Using various methods, this is where a person is wrapped up from head to toe, similar to that of a Mummy.
Materials generally used in this practice is saran wrap, cloth, straight jackets, body bags, duct tape, bandages, rubber strips, plaster bandages.
Careful note of leaving the mouth and nostrils open is important, to insure the subject can breathe properly, without restriction.
Noteworthy: This form of sensation play is used to completely immobilize a person, who is sometimes left alone, to heighten senses. This is risky, as complications can arise, without a way of knowing or signaling the out of the room partner.
Some binding materials, like cling film, can lead to dehydration, so it is important to keep watch and note of the signs.
Best practice is to bind the arms and torso first. Also to insure that if done while in an upright position, the subject isn't going to topple over. Once lowered, to where the legs are bound together, a bit of padding between the legs, around the knees and ankles, can avoid undue discomfort as well.

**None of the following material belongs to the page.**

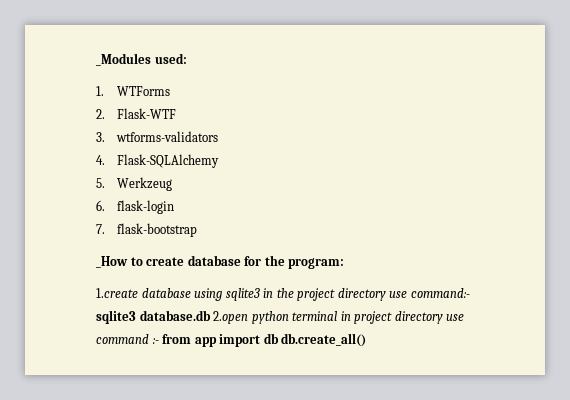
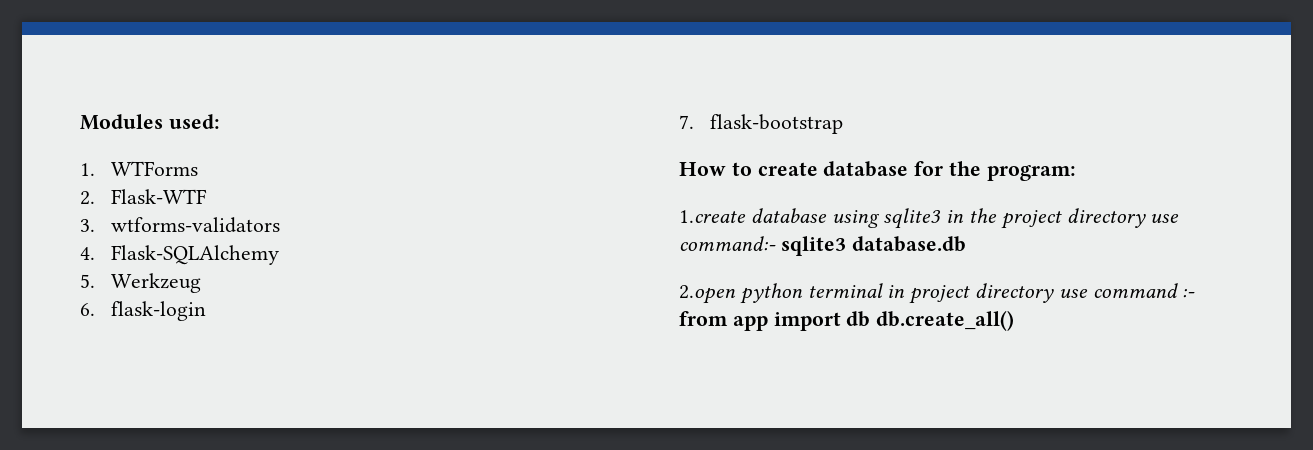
[96,53,151,66] _Modules -> [80,114,163,130] Modules
[96,256,128,268] _How -> [679,162,726,176] How
(211, 315) none -> (966, 244) //

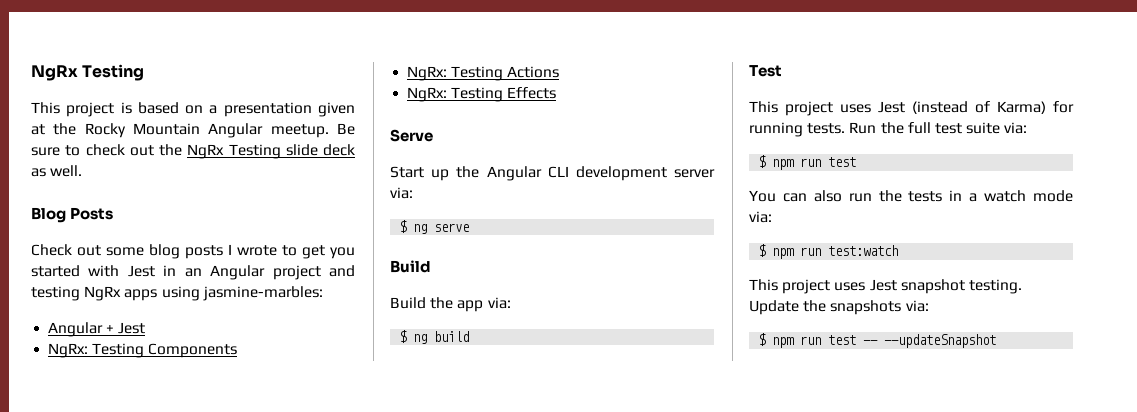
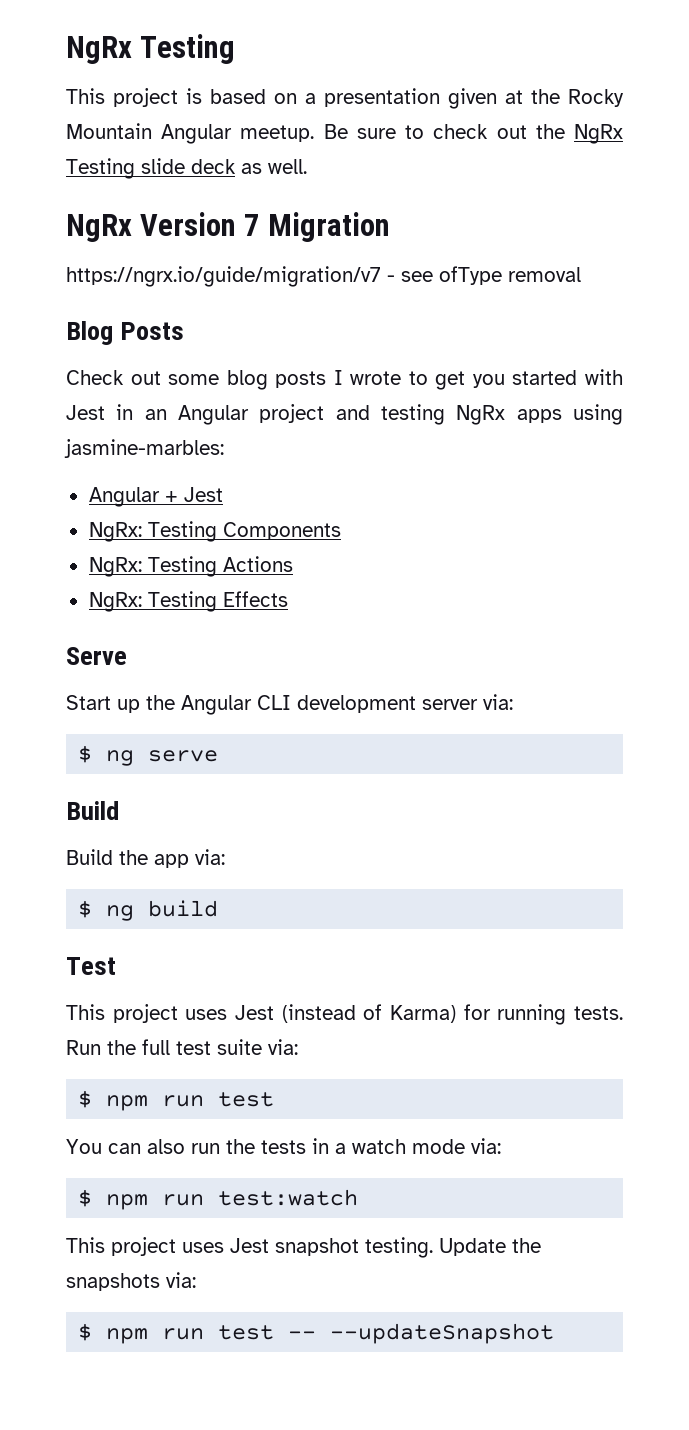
(83, 171) none -> [66,212,390,242] [66,266,581,287] // NgRx Version 7 Migration // https://ngrx.io/guide/migration/v7 - see ofType removal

Use of films like saran wrap can cause sweating, aiding in dehydration. Some wrapping can cause a lowering of temperature, or an increase. Appropriate 'after care' might include the need of warm room, blankets, to insure no complications arise.
Panic Shears are an important tool to have handy, when doing mummification. This is to quickly cut through the bindings, to release the subject, should complications arise. They are noted as 'trauma shears' and should be easily at hand.